### [AIM OF THE EXERCISE]
Repeat the records exactly, minus the pictures.

### [DATASET RECORDS]
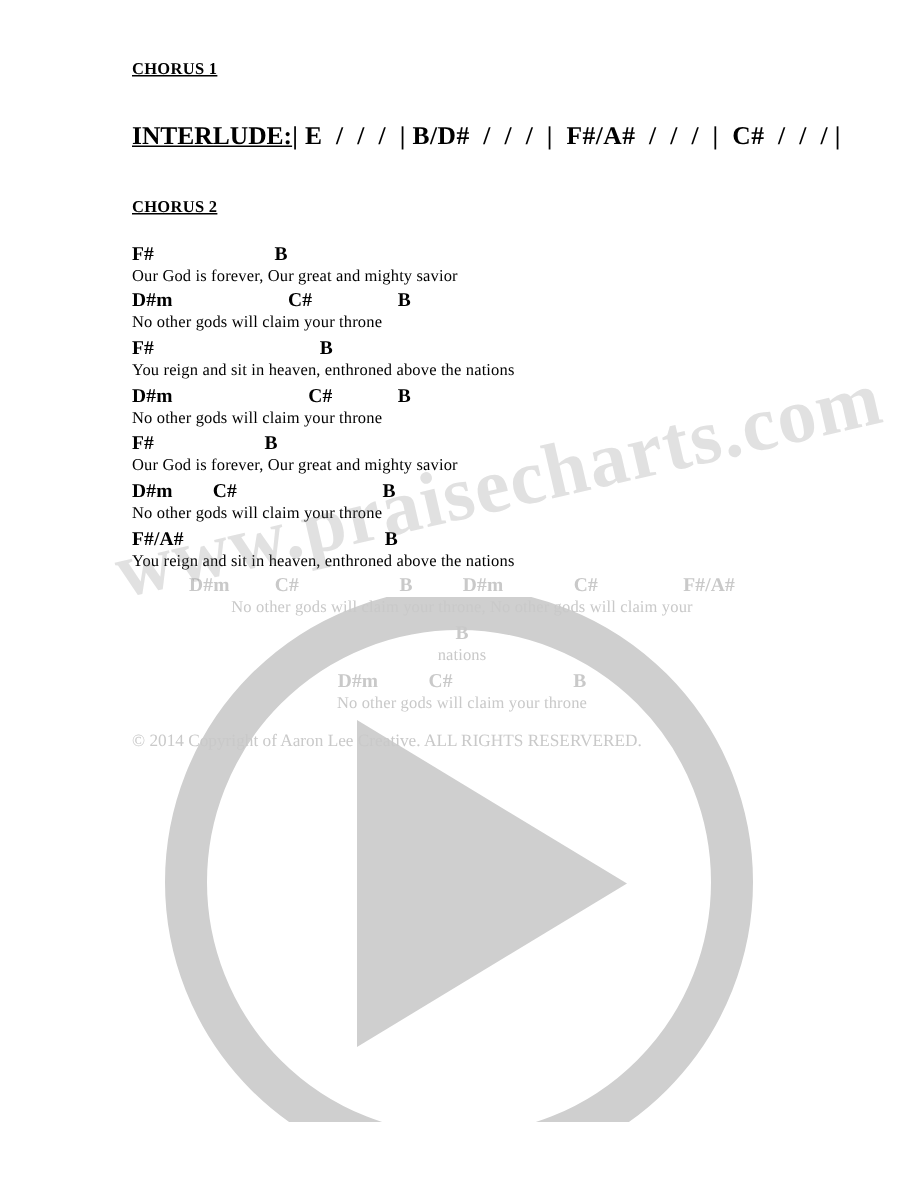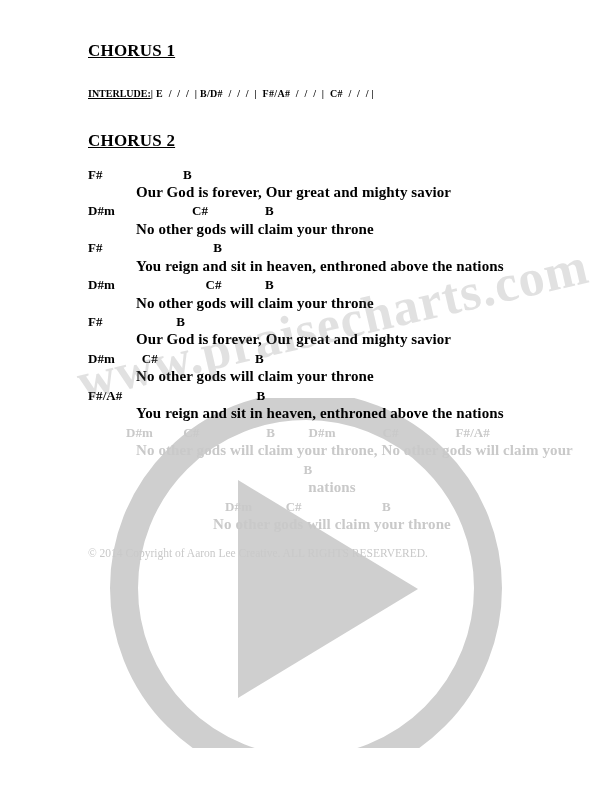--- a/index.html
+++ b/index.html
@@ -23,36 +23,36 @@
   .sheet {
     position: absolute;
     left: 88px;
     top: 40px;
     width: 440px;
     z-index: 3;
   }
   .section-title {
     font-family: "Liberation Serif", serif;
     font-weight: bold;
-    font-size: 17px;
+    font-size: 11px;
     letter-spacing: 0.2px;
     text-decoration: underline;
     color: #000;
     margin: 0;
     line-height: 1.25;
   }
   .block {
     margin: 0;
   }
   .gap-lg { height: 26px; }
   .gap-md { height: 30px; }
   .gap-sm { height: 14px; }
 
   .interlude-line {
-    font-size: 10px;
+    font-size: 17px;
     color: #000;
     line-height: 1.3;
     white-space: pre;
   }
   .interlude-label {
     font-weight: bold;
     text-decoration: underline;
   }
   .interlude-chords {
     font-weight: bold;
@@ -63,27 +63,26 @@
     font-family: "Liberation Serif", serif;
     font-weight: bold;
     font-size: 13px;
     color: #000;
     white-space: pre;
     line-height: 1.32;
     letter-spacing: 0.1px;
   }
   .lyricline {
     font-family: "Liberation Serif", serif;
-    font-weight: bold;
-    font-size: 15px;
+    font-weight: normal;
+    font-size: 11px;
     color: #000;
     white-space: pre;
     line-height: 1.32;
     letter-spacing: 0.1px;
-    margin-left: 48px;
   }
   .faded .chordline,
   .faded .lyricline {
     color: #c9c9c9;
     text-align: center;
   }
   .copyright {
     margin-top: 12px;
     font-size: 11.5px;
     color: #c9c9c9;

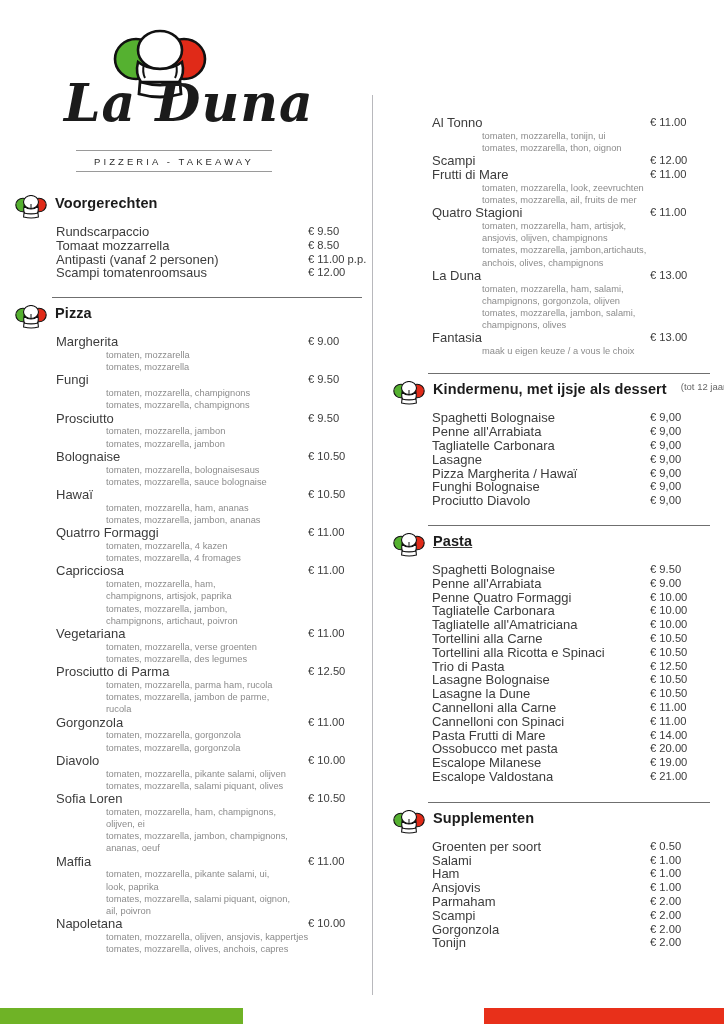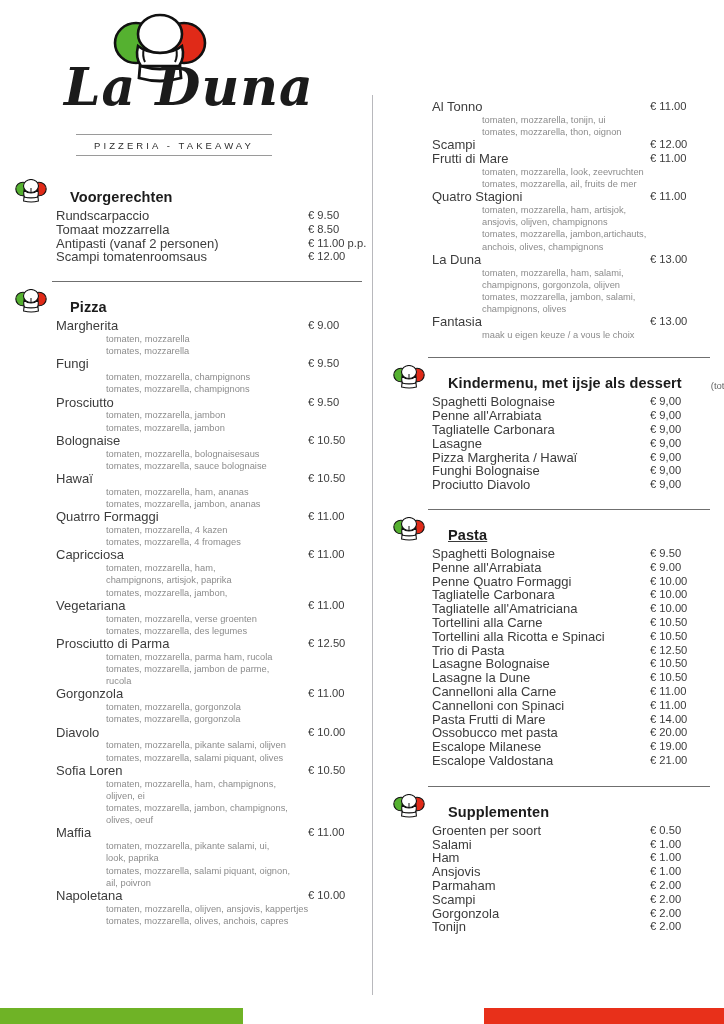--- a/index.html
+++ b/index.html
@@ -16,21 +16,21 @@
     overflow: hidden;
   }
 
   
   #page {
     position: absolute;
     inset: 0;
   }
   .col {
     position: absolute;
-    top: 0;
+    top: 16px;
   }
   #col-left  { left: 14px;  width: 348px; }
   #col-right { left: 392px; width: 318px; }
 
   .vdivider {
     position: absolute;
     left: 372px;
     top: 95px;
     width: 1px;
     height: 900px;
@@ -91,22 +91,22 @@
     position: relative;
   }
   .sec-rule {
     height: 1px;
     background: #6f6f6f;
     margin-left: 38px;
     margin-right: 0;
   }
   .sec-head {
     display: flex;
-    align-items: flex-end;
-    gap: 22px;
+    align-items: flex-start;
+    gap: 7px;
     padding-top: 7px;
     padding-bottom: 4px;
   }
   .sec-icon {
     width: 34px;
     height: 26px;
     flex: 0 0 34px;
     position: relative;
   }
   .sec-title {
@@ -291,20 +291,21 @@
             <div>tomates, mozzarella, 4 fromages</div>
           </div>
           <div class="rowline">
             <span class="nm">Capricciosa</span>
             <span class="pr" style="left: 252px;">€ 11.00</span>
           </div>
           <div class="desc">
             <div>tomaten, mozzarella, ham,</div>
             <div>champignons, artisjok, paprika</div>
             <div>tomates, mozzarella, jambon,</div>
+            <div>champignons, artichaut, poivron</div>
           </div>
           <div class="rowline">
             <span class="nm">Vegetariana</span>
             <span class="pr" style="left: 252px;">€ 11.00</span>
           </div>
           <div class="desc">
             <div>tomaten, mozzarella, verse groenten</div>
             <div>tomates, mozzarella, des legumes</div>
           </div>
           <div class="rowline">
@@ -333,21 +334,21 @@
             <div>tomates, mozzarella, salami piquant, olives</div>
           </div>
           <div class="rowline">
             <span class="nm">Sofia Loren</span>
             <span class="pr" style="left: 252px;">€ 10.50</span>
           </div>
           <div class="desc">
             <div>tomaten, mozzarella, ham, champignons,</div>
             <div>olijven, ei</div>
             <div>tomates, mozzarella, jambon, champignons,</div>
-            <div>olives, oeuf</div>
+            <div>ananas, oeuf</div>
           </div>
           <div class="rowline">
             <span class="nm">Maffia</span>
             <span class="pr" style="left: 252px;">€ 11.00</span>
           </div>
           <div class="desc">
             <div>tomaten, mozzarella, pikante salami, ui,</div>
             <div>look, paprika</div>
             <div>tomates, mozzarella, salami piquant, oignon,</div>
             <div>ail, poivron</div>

### [EXPECTED OUTPUT]
--- a/index.html
+++ b/index.html
@@ -23,36 +23,36 @@
   .sheet {
     position: absolute;
     left: 88px;
     top: 40px;
     width: 440px;
     z-index: 3;
   }
   .section-title {
     font-family: "Liberation Serif", serif;
     font-weight: bold;
-    font-size: 17px;
+    font-size: 11px;
     letter-spacing: 0.2px;
     text-decoration: underline;
     color: #000;
     margin: 0;
     line-height: 1.25;
   }
   .block {
     margin: 0;
   }
   .gap-lg { height: 26px; }
   .gap-md { height: 30px; }
   .gap-sm { height: 14px; }
 
   .interlude-line {
-    font-size: 10px;
+    font-size: 17px;
     color: #000;
     line-height: 1.3;
     white-space: pre;
   }
   .interlude-label {
     font-weight: bold;
     text-decoration: underline;
   }
   .interlude-chords {
     font-weight: bold;
@@ -63,27 +63,26 @@
     font-family: "Liberation Serif", serif;
     font-weight: bold;
     font-size: 13px;
     color: #000;
     white-space: pre;
     line-height: 1.32;
     letter-spacing: 0.1px;
   }
   .lyricline {
     font-family: "Liberation Serif", serif;
-    font-weight: bold;
-    font-size: 15px;
+    font-weight: normal;
+    font-size: 11px;
     color: #000;
     white-space: pre;
     line-height: 1.32;
     letter-spacing: 0.1px;
-    margin-left: 48px;
   }
   .faded .chordline,
   .faded .lyricline {
     color: #c9c9c9;
     text-align: center;
   }
   .copyright {
     margin-top: 12px;
     font-size: 11.5px;
     color: #c9c9c9;

--- a/index.html
+++ b/index.html
@@ -16,21 +16,21 @@
     overflow: hidden;
   }
 
   
   #page {
     position: absolute;
     inset: 0;
   }
   .col {
     position: absolute;
-    top: 0;
+    top: 16px;
   }
   #col-left  { left: 14px;  width: 348px; }
   #col-right { left: 392px; width: 318px; }
 
   .vdivider {
     position: absolute;
     left: 372px;
     top: 95px;
     width: 1px;
     height: 900px;
@@ -91,22 +91,22 @@
     position: relative;
   }
   .sec-rule {
     height: 1px;
     background: #6f6f6f;
     margin-left: 38px;
     margin-right: 0;
   }
   .sec-head {
     display: flex;
-    align-items: flex-end;
-    gap: 22px;
+    align-items: flex-start;
+    gap: 7px;
     padding-top: 7px;
     padding-bottom: 4px;
   }
   .sec-icon {
     width: 34px;
     height: 26px;
     flex: 0 0 34px;
     position: relative;
   }
   .sec-title {
@@ -291,20 +291,21 @@
             <div>tomates, mozzarella, 4 fromages</div>
           </div>
           <div class="rowline">
             <span class="nm">Capricciosa</span>
             <span class="pr" style="left: 252px;">€ 11.00</span>
           </div>
           <div class="desc">
             <div>tomaten, mozzarella, ham,</div>
             <div>champignons, artisjok, paprika</div>
             <div>tomates, mozzarella, jambon,</div>
+            <div>champignons, artichaut, poivron</div>
           </div>
           <div class="rowline">
             <span class="nm">Vegetariana</span>
             <span class="pr" style="left: 252px;">€ 11.00</span>
           </div>
           <div class="desc">
             <div>tomaten, mozzarella, verse groenten</div>
             <div>tomates, mozzarella, des legumes</div>
           </div>
           <div class="rowline">
@@ -333,21 +334,21 @@
             <div>tomates, mozzarella, salami piquant, olives</div>
           </div>
           <div class="rowline">
             <span class="nm">Sofia Loren</span>
             <span class="pr" style="left: 252px;">€ 10.50</span>
           </div>
           <div class="desc">
             <div>tomaten, mozzarella, ham, champignons,</div>
             <div>olijven, ei</div>
             <div>tomates, mozzarella, jambon, champignons,</div>
-            <div>olives, oeuf</div>
+            <div>ananas, oeuf</div>
           </div>
           <div class="rowline">
             <span class="nm">Maffia</span>
             <span class="pr" style="left: 252px;">€ 11.00</span>
           </div>
           <div class="desc">
             <div>tomaten, mozzarella, pikante salami, ui,</div>
             <div>look, paprika</div>
             <div>tomates, mozzarella, salami piquant, oignon,</div>
             <div>ail, poivron</div>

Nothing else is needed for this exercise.